D. A sorting-based two-pointer technique to find pairs that sum to the target.

Solution

  1. Step 1: Understand problem constraints

    The problem requires checking if any subset sums exactly to a target, which is a classic subset sum problem.
  2. Step 2: Identify algorithm that guarantees correctness

    Greedy and two-pointer approaches fail because they do not consider all subsets. DFS without memoization is correct but inefficient. Dynamic programming builds a table of achievable sums, ensuring all subsets are considered efficiently.
  3. Final Answer:

    Option B -> Option B
  4. Quick Check:

    DP tracks all sums up to target -> correct [OK]
Hint: Subset sum requires DP to track achievable sums [OK]
Common Mistakes:
  • Thinking greedy or sorting solves subset sum optimally
3. The following code attempts to solve the job scheduling problem optimally.
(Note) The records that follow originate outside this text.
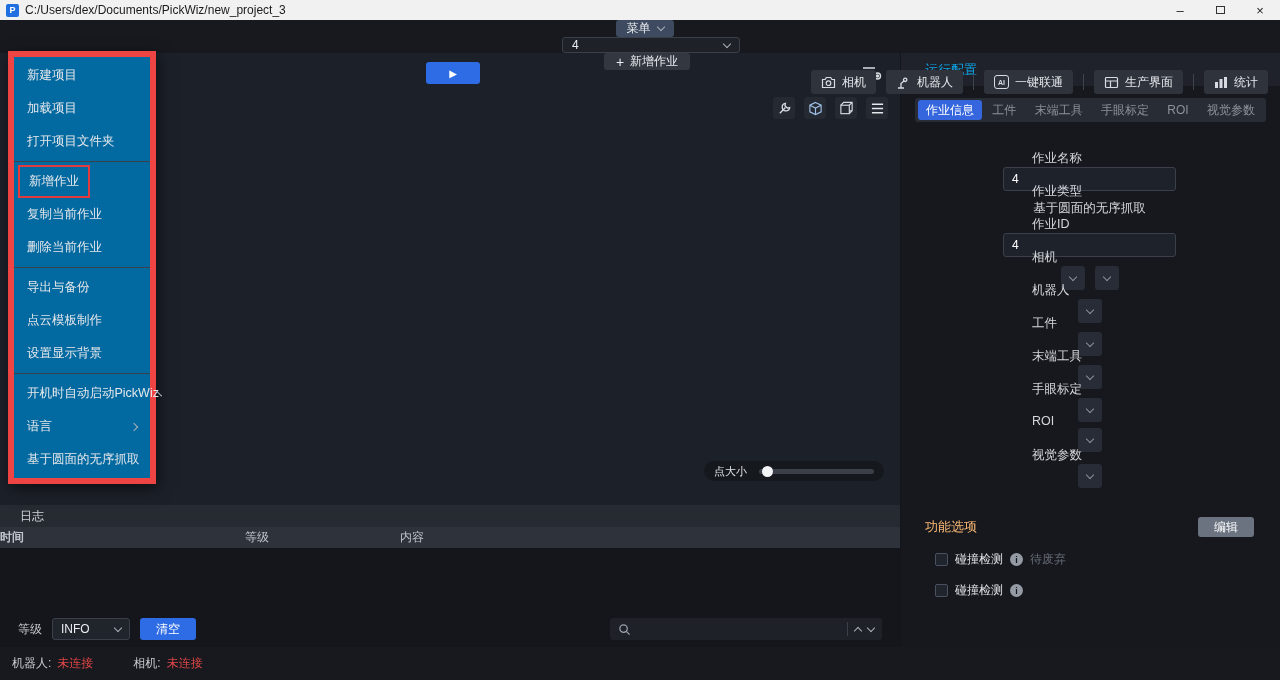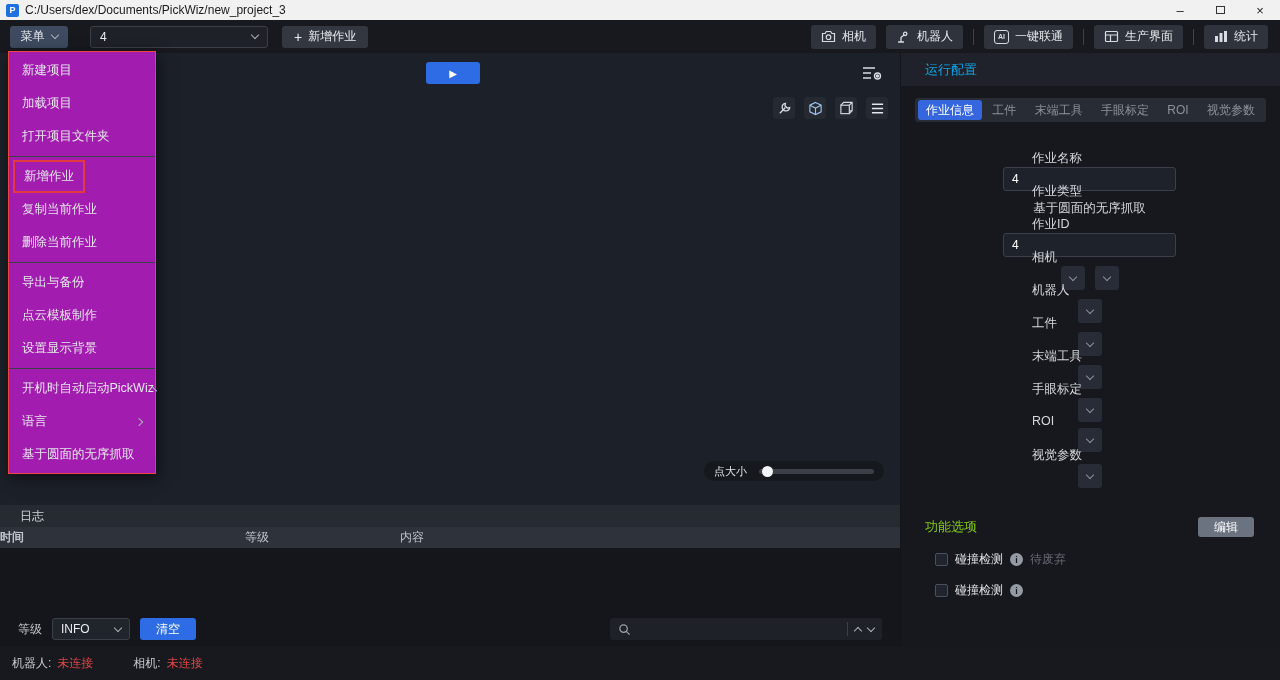--- a/index.html
+++ b/index.html
@@ -14,7 +14,7 @@
   .max-ico{width:9px;height:8px;border:1px solid #333;}
 
   
-  .toolbar{position:absolute;top:20px;left:0;width:1280px;height:33px;background:#17191e;display:flex;align-items:center;z-index:30;}
+  .toolbar{position:absolute;top:20px;left:0;width:1280px;height:33px;background:#17191e;display:flex;align-items:center;z-index:30;flex-direction:column;}
   .cv{display:inline-block;width:6px;height:6px;border-right:1.5px solid #aab0b8;border-bottom:1.5px solid #aab0b8;transform:rotate(45deg);margin-top:-3px;}
   .cv-r{display:inline-block;width:6px;height:6px;border-right:1.5px solid #aab0b8;border-bottom:1.5px solid #aab0b8;transform:rotate(-45deg);}
   .menu-btn{margin-left:10px;width:58px;height:22px;background:#3d4a5f;border-radius:3px;display:flex;align-items:center;justify-content:center;gap:7px;color:#e9ecf0;font-size:12px;cursor:default;}

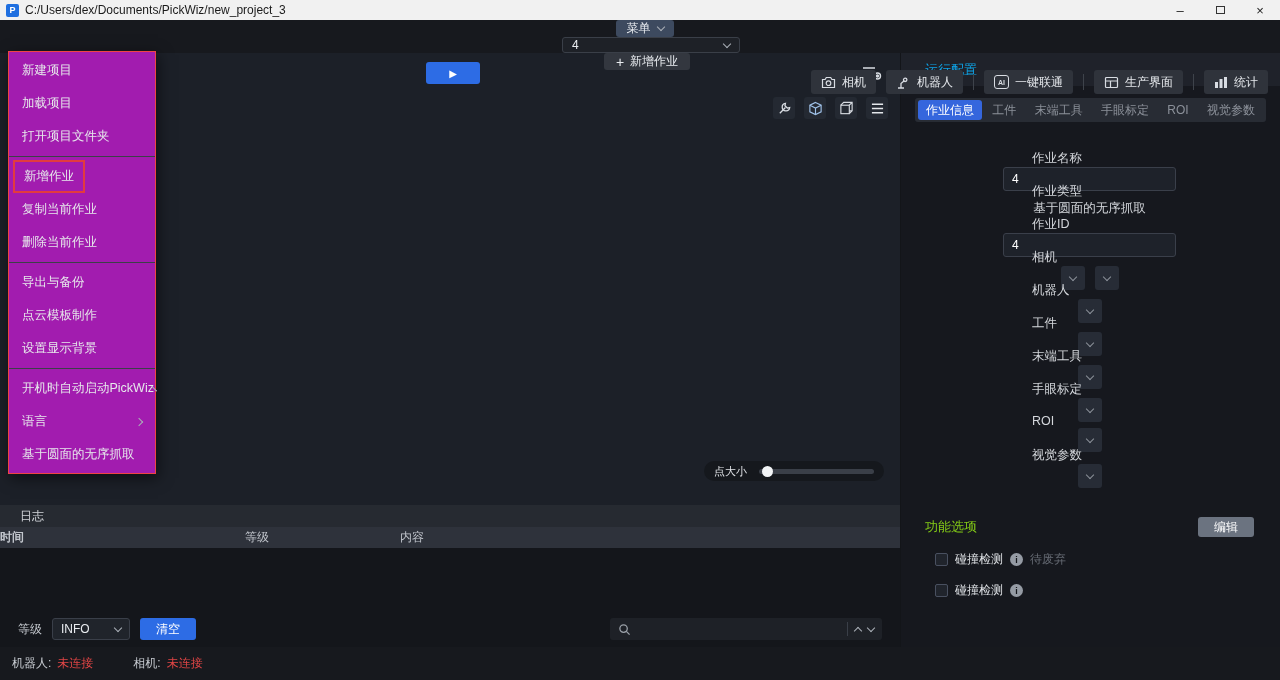--- a/index.html
+++ b/index.html
@@ -39,7 +39,7 @@
   .slider-knob{position:absolute;left:3px;top:-3px;width:11px;height:11px;background:#f2f4f6;border-radius:50%;}
 
   
-  .menu-panel{position:absolute;left:8px;top:51px;width:148px;background:#a21caf;border:1px solid #ef4444;box-shadow:2px 4px 14px rgba(0,0,0,.55);z-index:50;padding:2px 0;}
+  .menu-panel{position:absolute;left:8px;top:51px;width:148px;background:#0369a1;border:6px solid #ef4444;box-shadow:2px 4px 14px rgba(0,0,0,.55);z-index:50;padding:2px 0;}
   .menu-item{height:33px;display:flex;align-items:center;padding:0 13px;color:#e6e8eb;font-size:12.5px;white-space:nowrap;}
   .menu-item .cv-r{margin-left:auto;}
   .menu-divider{height:1px;background:#3c4048;margin:3px 0;}

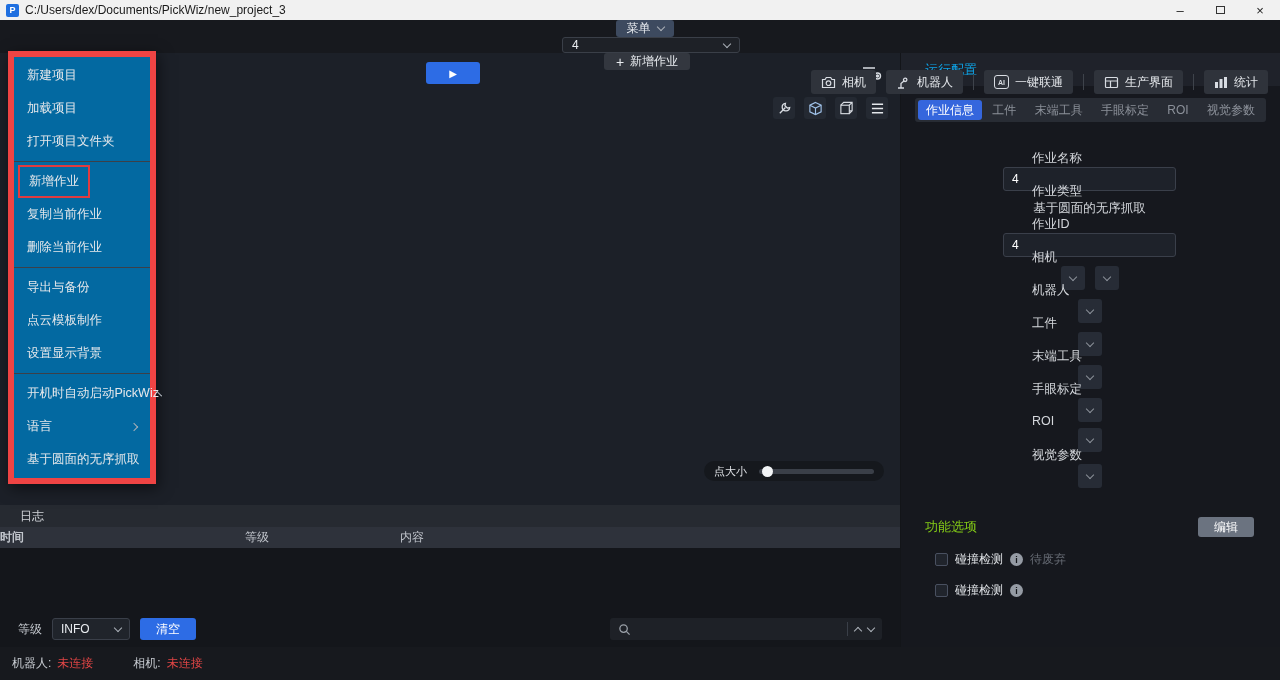--- a/index.html
+++ b/index.html
@@ -84,7 +84,7 @@
   .dd{flex:1;height:24px;background:#272c36;border-radius:3px;display:flex;align-items:center;justify-content:flex-end;padding:0 9px;}
   .dd .cv{border-color:#8b9099;}
   .options-head{margin:46px 26px 0 24px;display:flex;align-items:center;justify-content:space-between;}
-  .options-title{font-size:13px;color:#84cc16;}
+  .options-title{font-size:13px;color:#fdba74;}
   .edit-btn{width:56px;height:20px;background:#6b7380;border:none;border-radius:3px;color:#fff;font-size:12px;display:flex;align-items:center;justify-content:center;}
   .opt-item{margin:14px 26px 0 34px;display:flex;align-items:center;gap:7px;}
   .checkbox{width:13px;height:13px;background:#20242c;border:1px solid #495060;border-radius:2px;}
Which line contains a subtle bug that can cause incorrect results?
medium
A. Line 11: Using bisect_right to find compatible job index
B. Line 7: Creating ends array from job end times
C. Line 4: Sorting jobs by start time instead of end time
D. Line 14: Calculating dp[i] as max of take and skip

Solution

  1. Step 1: Identify sorting criteria

    Jobs must be sorted by end time for binary search on ends array to work correctly.
  2. Step 2: Check sorting line

    Line 4 sorts by start time, breaking DP dependencies and binary search correctness.
  3. Final Answer:

    Option C -> Option C
  4. Quick Check:

    Sorting by start time causes incorrect compatible job lookups and suboptimal profits [OK]
Hint: Sort jobs by end time, not start time [OK]
Common Mistakes:
  • Sorting by start time
  • Incorrect binary search bounds
  • Ignoring dp base cases
4. The following code attempts to solve the minimum subset sum difference problem using space-optimized DP. Identify the line containing the subtle bug that causes incorrect results on some inputs.
medium
A. Line 4: dp initialization without dp[0] = true
B. Line 6: Outer loop iterating over elements
C. Line 7: Inner loop iterating backwards from total_sum
D. Line 11: Returning difference using total_sum and w

Solution

  1. Step 1: Check base case initialization

    dp[0] must be true to represent sum zero achievable with empty subset; missing this causes no sums to be marked achievable.
  2. Step 2: Verify other lines

    Loops and return statement are correct; only missing dp[0] initialization breaks correctness.
  3. Final Answer:

    Option A -> Option A
  4. Quick Check:

    Without dp[0] = true, dp array never updates correctly [OK]
Hint: dp[0] = true is essential base case [OK]
Common Mistakes:
  • Forgetting dp[0] initialization
  • Using forward iteration causing overcounting
5. Suppose the problem changes so that you can use each item an unlimited number of times (unbounded knapsack). Which modification to the space-optimized bottom-up DP code correctly solves this variant?
hard
A. Change the inner loop to iterate forwards from weights[i] up to W.
B. Add memoization to the recursive solution to avoid recomputation.
C. Change the inner loop to iterate backwards from W down to weights[i].
D. Use a greedy approach selecting items with the highest value-to-weight ratio repeatedly.

Solution

  1. Step 1: Understand difference between 0/1 and unbounded knapsack

    In unbounded knapsack, items can be chosen multiple times, so dp[w] can be updated using dp[w - weights[i]] from the same iteration.
  2. Step 2: Identify correct iteration order

    Iterating forwards from weights[i] to W allows reuse of updated dp values within the same iteration, enabling multiple counts of the same item.
  3. Step 3: Why other options fail

    Backward iteration prevents multiple usage in one iteration (wrong for unbounded). Memoization helps but is not the direct fix. Greedy fails for 0/1 and unbounded knapsack except fractional case.
  4. Final Answer:

    Option A -> Option A
  5. Quick Check:

    Forward iteration enables unlimited item reuse [OK]
Hint: Unbounded knapsack requires forward iteration in dp updates [OK]
Common Mistakes:
  • Using backward iteration from 0/1 knapsack causes incorrect results.